MATERIAL PROVIDED: Begin

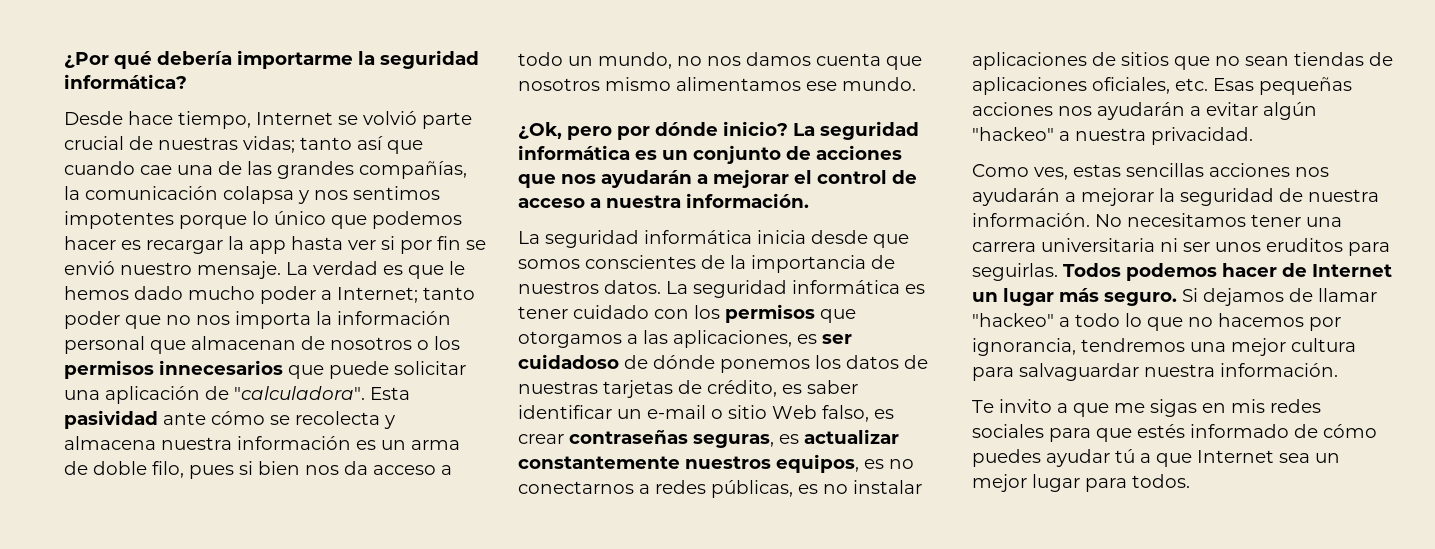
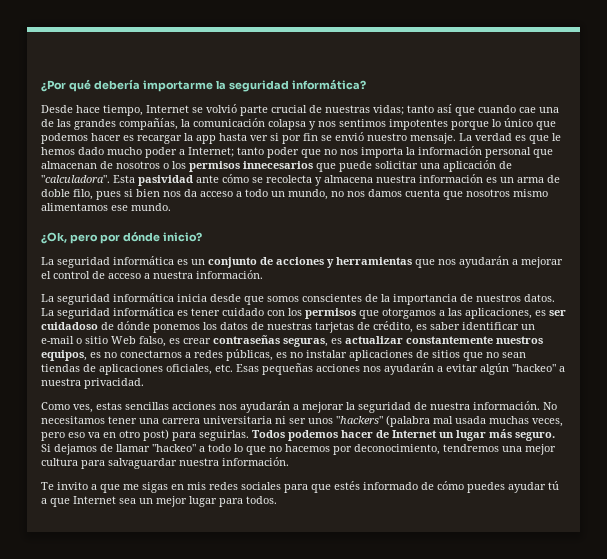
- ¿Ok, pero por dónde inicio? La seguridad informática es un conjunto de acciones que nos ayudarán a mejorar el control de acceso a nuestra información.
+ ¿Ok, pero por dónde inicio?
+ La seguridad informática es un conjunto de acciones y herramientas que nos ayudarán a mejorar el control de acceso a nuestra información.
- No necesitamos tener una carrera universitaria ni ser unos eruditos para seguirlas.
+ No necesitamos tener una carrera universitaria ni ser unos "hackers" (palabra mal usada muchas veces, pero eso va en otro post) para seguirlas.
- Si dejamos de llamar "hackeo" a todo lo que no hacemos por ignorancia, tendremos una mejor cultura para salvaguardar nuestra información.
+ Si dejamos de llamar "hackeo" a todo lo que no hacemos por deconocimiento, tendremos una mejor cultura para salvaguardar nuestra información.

MATERIAL PROVIDED: End

→ **EXERCISE REQUIREMENTS**:
Give back each entry verbatim but drop its pictures.

→ **EXERCISE OUTPUT**:
- ¿Ok, pero por dónde inicio? La seguridad informática es un conjunto de acciones que nos ayudarán a mejorar el control de acceso a nuestra información.
+ ¿Ok, pero por dónde inicio?
+ La seguridad informática es un conjunto de acciones y herramientas que nos ayudarán a mejorar el control de acceso a nuestra información.
- No necesitamos tener una carrera universitaria ni ser unos eruditos para seguirlas.
+ No necesitamos tener una carrera universitaria ni ser unos "hackers" (palabra mal usada muchas veces, pero eso va en otro post) para seguirlas.
- Si dejamos de llamar "hackeo" a todo lo que no hacemos por ignorancia, tendremos una mejor cultura para salvaguardar nuestra información.
+ Si dejamos de llamar "hackeo" a todo lo que no hacemos por deconocimiento, tendremos una mejor cultura para salvaguardar nuestra información.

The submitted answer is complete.